Metodo per la preparazione dell'agar in piastra
L'MPA viene sciolto a bagnomaria, quindi raffreddato a 50-55°C. Il collo della bottiglia viene bruciato alla fiamma di una lampada ad alcool, le piastre Petri vengono aperte in modo che il collo della bottiglia si inserisca senza toccare i bordi della piastra, si versano 10-15 ml di MPA, il coperchio viene chiuso, il piatto viene agitato in modo che il mezzo sia distribuito uniformemente e lasciato su una superficie orizzontale finché non si indurisce. Dopo l'essiccazione, le piastre di agar vengono conservate al freddo.
Semina ad anello
Utilizzando un'ansa sterile raffreddata, prendere una goccia di materiale, aprire un bordo della coppetta con la mano sinistra, portare l'ansa all'interno e fare alcuni colpi in un punto con un'ansa sul bordo opposto, quindi strappare l'ansa e inoculare il materiale in tratti paralleli da un bordo all'altro della tazza con un intervallo di 5-6 mm. All'inizio della semina, quando ci sono molti microbi nell'ansa, daranno una crescita confluente, ma ad ogni colpo ci sono sempre meno microbi nell'ansa, e rimarranno solitari e produrranno colonie isolate.
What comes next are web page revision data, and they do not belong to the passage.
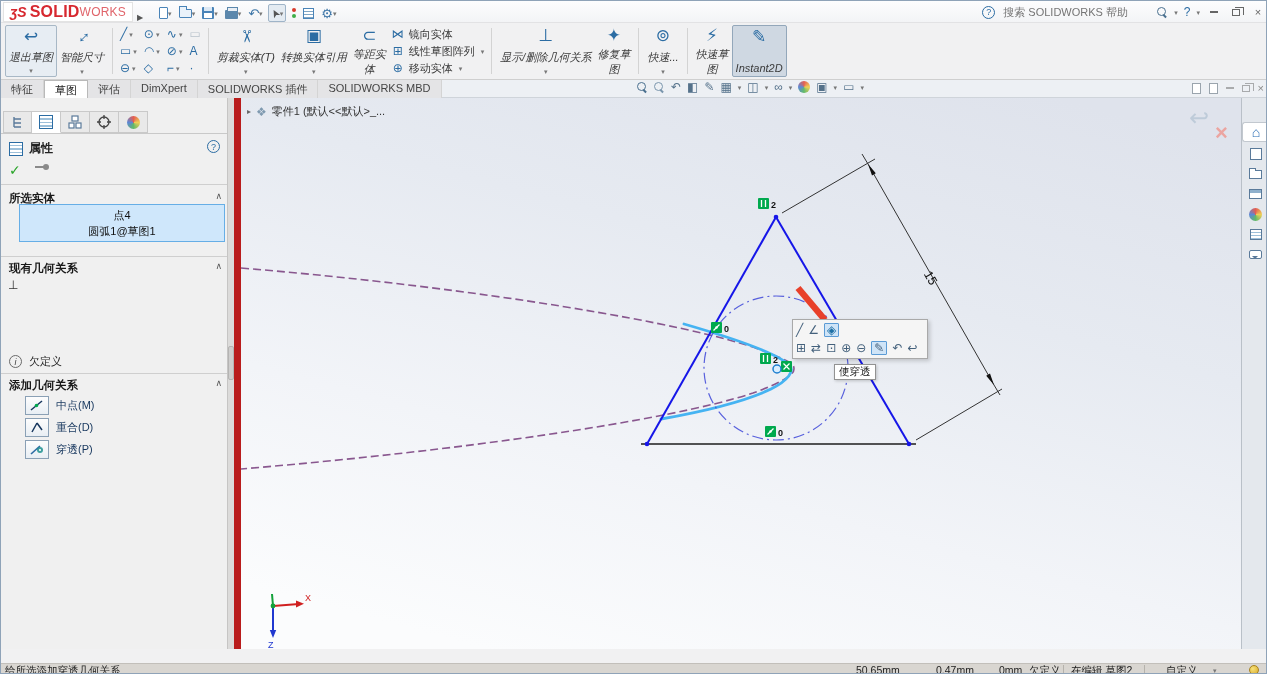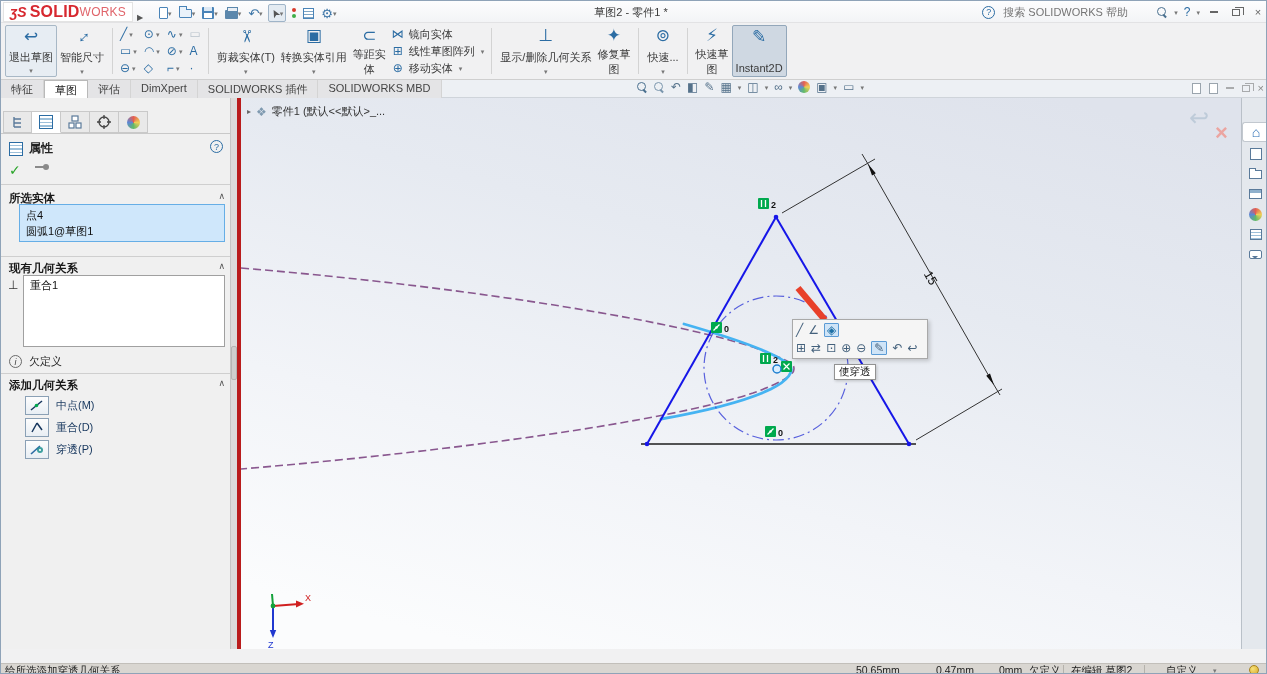--- a/index.html
+++ b/index.html
@@ -46,21 +46,21 @@
   .mag:after{content:"";position:absolute;left:7px;top:7px;width:4px;height:1.6px;background:#4a708f;transform:rotate(45deg);transform-origin:0 0;}
   .winbtn{width:16px;height:14px;display:flex;align-items:center;justify-content:center;color:#666;font-size:11px;}
   .minbar{width:8px;height:2px;background:#666;}
   .restbox{width:8px;height:7px;border:1px solid #666;position:relative;}
   .restbox:before{content:"";position:absolute;left:2px;top:-3px;width:8px;height:7px;border:1px solid #666;border-bottom:none;border-left:none;}
   
   #ribbon{left:0;top:22px;width:1267px;height:57px;background:#f1f1f2;border-bottom:1px solid #cfcfcf;display:flex;align-items:stretch;padding:2px 0 2px 4px;}
   .rsep{width:1px;background:#d3d3d3;margin:3px 5px;}
   .big{display:flex;flex-direction:column;align-items:center;justify-content:space-between;padding:2px 3px;color:#3a3a3a;}
   .big .bic{font-size:17px;color:#2b6ca3;line-height:1;height:18px;}
-  .big .blabel{font-size:11px;line-height:12px;white-space:nowrap;}
+  .big .blabel{font-size:11px;line-height:12px;white-space:nowrap;font-style:italic;}
   #exit-sketch-btn{border:1px solid #a8b8c6;background:#e7edf3;border-radius:2px;}
   #instant2d-btn{border:1px solid #93a7ba;background:#cfd8e2;border-radius:2px;}
   .egrid{display:grid;grid-template-columns:repeat(4,auto);grid-auto-rows:16px;column-gap:7px;row-gap:1px;align-content:center;margin:0 2px;}
   .ecell{display:flex;align-items:center;gap:2px;}
   .ecell .g{font-size:12px;color:#2b6ca3;line-height:1;}
   .ghost{color:#b9c3cc !important;}
   .mcol{display:flex;flex-direction:column;justify-content:center;gap:1px;margin:0 2px;}
   .mrow{display:flex;align-items:center;gap:4px;height:16px;color:#3a3a3a;}
   .mrow .g{font-size:12px;color:#2b6ca3;width:14px;text-align:center;}
   .mrow .caret{margin-left:2px;}
@@ -68,21 +68,21 @@
   #tabrow{left:0;top:79px;width:1267px;height:18px;background:#edf0f4;border-bottom:1px solid #cfd4da;}
   .ctabs{display:flex;height:18px;align-items:stretch;}
   .ctab{padding:2px 10px 0;color:#444;border-right:1px solid #d4d4d4;background:#e4e4e6;}
   .ctab.active{background:#fff;border:1px solid #b9b9b9;border-bottom:none;color:#222;}
   #headsup{position:absolute;left:636px;top:1px;display:flex;align-items:center;gap:6px;color:#54718a;}
   #headsup .g{font-size:12px;line-height:1;color:#54718a;}
   .ball{width:12px;height:12px;border-radius:50%;background:conic-gradient(#e33a2b,#f0c830,#3fae49,#3a6fd0,#e33a2b);opacity:.8;}
   #docwin{position:absolute;right:4px;top:2px;display:flex;align-items:center;gap:8px;}
   .pageic{width:9px;height:11px;border:1px solid #9aa4ad;background:#fff;}
   
-  #leftpanel{left:0;top:97px;width:240px;height:551px;background:#f0f0f0;border-right:4px solid #b91c1c;}
+  #leftpanel{left:0;top:97px;width:240px;height:551px;background:#f0f0f0;border-right:7px solid #b91c1c;text-align:center;}
   #pm-splitter{position:absolute;right:0;top:0;width:7px;height:551px;background:#dcdbda;border-left:1px solid #c6c5c4;}
   #pm-splitter .handle{position:absolute;left:0px;top:248px;width:6px;height:34px;background:#cfcecd;border:1px solid #b5b4b3;border-radius:2px;}
   .pmtabs{position:absolute;left:2px;top:13px;display:flex;}
   .pmtab{width:29px;height:22px;background:#e9e9e9;border:1px solid #c9c9c9;border-left:none;display:flex;align-items:center;justify-content:center;}
   .pmtab:first-child{border-left:1px solid #c9c9c9;}
   .pmtab.active{background:#fff;border-bottom:1px solid #fff;}
   .pm-h-line{position:absolute;left:0;top:35px;width:233px;height:1px;background:#c9c9c9;}
   .pmheader{position:absolute;left:8px;top:42px;display:flex;align-items:center;gap:6px;font-weight:bold;font-size:12px;color:#222;}
   .formic{width:14px;height:14px;border:1.4px solid #2b6ca3;background:repeating-linear-gradient(#fff,#fff 2px,#9dc0da 2px,#9dc0da 3.5px);}
   .pmhelp{position:absolute;right:14px;top:42px;}
@@ -177,21 +177,20 @@
           </span>
         </span>
       <span class="qi">
           <span class="lines-ic"></span>
         </span>
       <span class="qi">
           <span class="g">⚙</span>
           <span class="caret">▾</span>
         </span>
     </div>
-    <div id="tb-title">草图2 - 零件1 *</div>
     <div class="tb-right">
       <span class="helpcircle">?</span>
       <input id="search-input" placeholder="搜索 SOLIDWORKS 帮助" style="">
       <span class="mag"></span>
       <span class="caret">▾</span>
       <span style="color:#2b6ca3;font-size:12px;">?</span>
       <span class="caret">▾</span>
       <span class="winbtn">
           <span class="minbar"></span>
         </span>
@@ -398,23 +397,20 @@
     <span class="chev" style="top:93px;">∧</span>
     <div class="sel-box">
       <div>点4</div>
       <div>圆弧1@草图1</div>
     </div>
 
     <div class="pm-div" style="top:158px;"></div>
     <div class="pmsection" style="top:163px;">现有几何关系</div>
     <span class="chev" style="top:163px;">∧</span>
     <span class="relic">⊥</span>
-    <div class="rel-box">
-      <div>重合1</div>
-    </div>
     <div class="inforow">
       <span class="infoc">i</span>
       <span>欠定义</span>
     </div>
 
     <div class="pm-div" style="top:275px;"></div>
     <div class="pmsection" style="top:280px;">添加几何关系</div>
     <span class="chev" style="top:280px;">∧</span>
 
     <div class="addrow" style="top:298px;">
Semina secondo il metodo Drigalsky
Questo metodo viene utilizzato quando si inocula materiale fortemente contaminato dalla microflora (pus, feci, espettorato). Per seminare con il metodo Drigalsky, prendi una spatola e diverse tazze (3-4). Una spatola è uno strumento fatto di filo metallico o dardo di vetro, piegato a triangolo o a forma di L. Il materiale viene introdotto nella prima tazza con un'ansa o una pipetta e distribuito uniformemente con una spatola sulla superficie del mezzo, con la stessa spatola, senza bruciarlo, il materiale viene strofinato nel mezzo nutritivo nella seconda tazza, quindi nel terzo. Con tale semina, la prima tazza avrà una crescita confluente e nelle tazze successive cresceranno colonie isolate.